I have to admit, for a girl whose tech savvy is almost second to none, I have always gravitated to getting dirty because, let’s face it, it’s a novelty for me. Technology, for the most part, is a sterile environment. Being a mouse jockey means that I can create all kinds of things without getting the slightest bit dirty, not even a speck of dust under my fingernails.

Speaking of fingernails, one of the biggest influences in my life (who taught me more about the joys of getting dirty while exercising creative skills) was a man, who on top of being a motor-head with what seemed like a permanent automotive grease manicure, selflessly shared with me all he knew about tools, shop maintenance and work space organization. The best part? After a hard day of creating beautiful, useful things in his shop, oh, that man could COOK!

Back in the day, I grew up in a world of spoiled men. Women dominated the kitchen environment in a way that is seldom seen today. Back then, if you told a woman that a man could not only cook, but that he LOVED to cook, you know what happened? You got a woman passed out cold on the floor – or – with a look of shock on their face like they just saw a ghost. Guys can cook, I’m not saying they can’t, but old school chicks like me rub their eyes and do double takes when we find them. In my 20’s, if you got one that loved to cook and could clean on top of all that, you could have called Guinness because it was a friggin’ miracle. Now, not so much. Boys are coming into their own in the kitchen and I love it.

But in 43 years on this planet, I’ve only met two men who effortlessly stood shoulder-to-shoulder with me in the kitchen having a blast collaborating with me to create a great meal. One taught me how to change my spark plugs, SCUBA dive and make Baked Ziti, the other taught me how to organize a shop, maintenance tools, woodwork with a vintage planer, fix an engine block then promptly went into the kitchen and did knife work so beautiful and elegant that it would make you swoon on the spot; all the while growing his own heirloom tomatoes so huge and delicious you could make a meal out of just one.

I count myself very lucky that I have encountered individuals that are so diametrically opposed to my own nature but are kind enough to share their knowledge with me. Where I was once a “geek-in-distress”, I am now a “geek with two of her own toolboxes.” One for the shop and one for the kitchen.

But!

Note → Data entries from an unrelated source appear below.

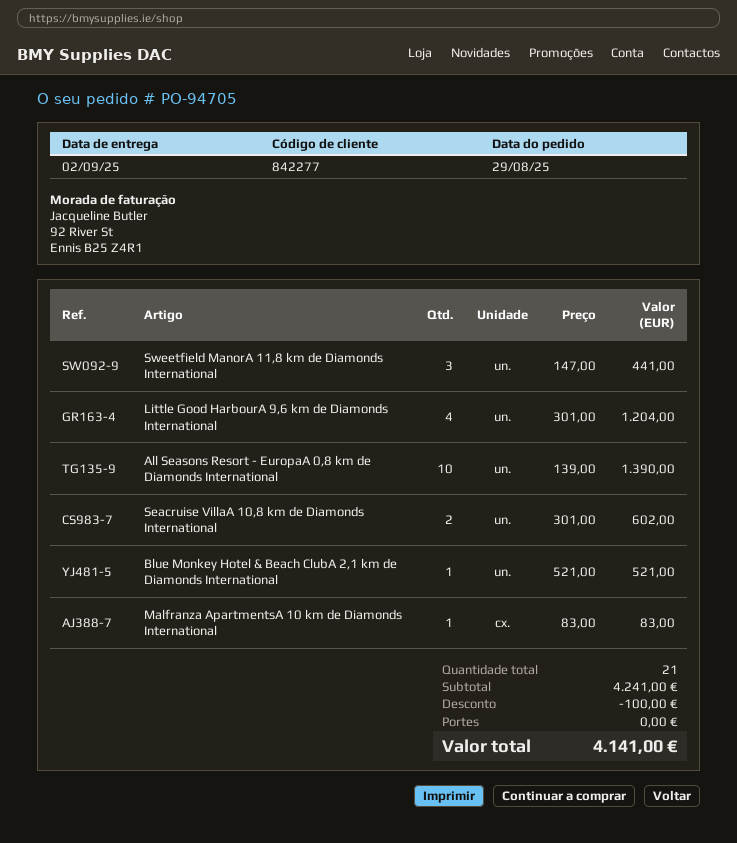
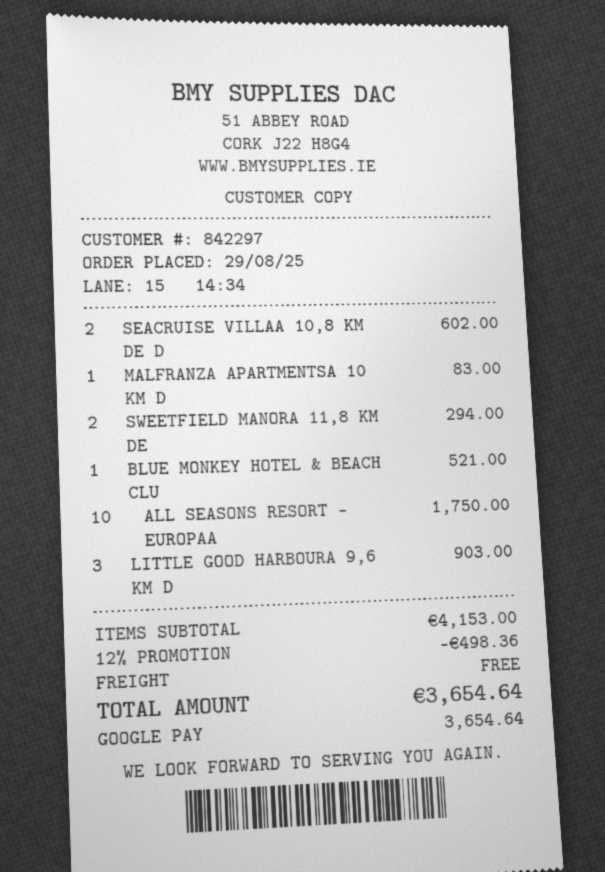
customer number: 842277 -> 842297
Sweetfield ManorA 11,8 km de Diamonds International: 3 for 441.00 -> 2 for 294.00
Little Good HarbourA 9,6 km de Diamonds International: 4 for 1204.00 -> 3 for 903.00
All Seasons Resort - EuropaA 0,8 km de Diamonds International: 10 for 1390.00 -> 10 for 1750.00
subtotal: 4241.00 -> 4153.00
discount: 100.00 -> 498.36
total: 4141.00 -> 3654.64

My friends have given me the ultimate gift. They turned me into a damsel-in-a-dress that doesn’t fear tools. I don’t fear getting dirty and I definitely don’t fear rolling up my sleeves and putting hammer to object to get the job done on my own, whether it’s in the shop or in the kitchen.

I’m just thrilled because my motor head buddies helped me with one thing they never realized they were: Teaching me how to be safe in spite of my clumsy nature. As we’ve seen time and time again over the last five years, I’m not perfect by a long-shot because if I can step on it, step in it, trip over it or burn myself with it, I usually do. I’m so human it hurts (usually pretty bad). Trust me, I can attest to the fact that sometimes stupid hurts so bad it leaves permanent scarring.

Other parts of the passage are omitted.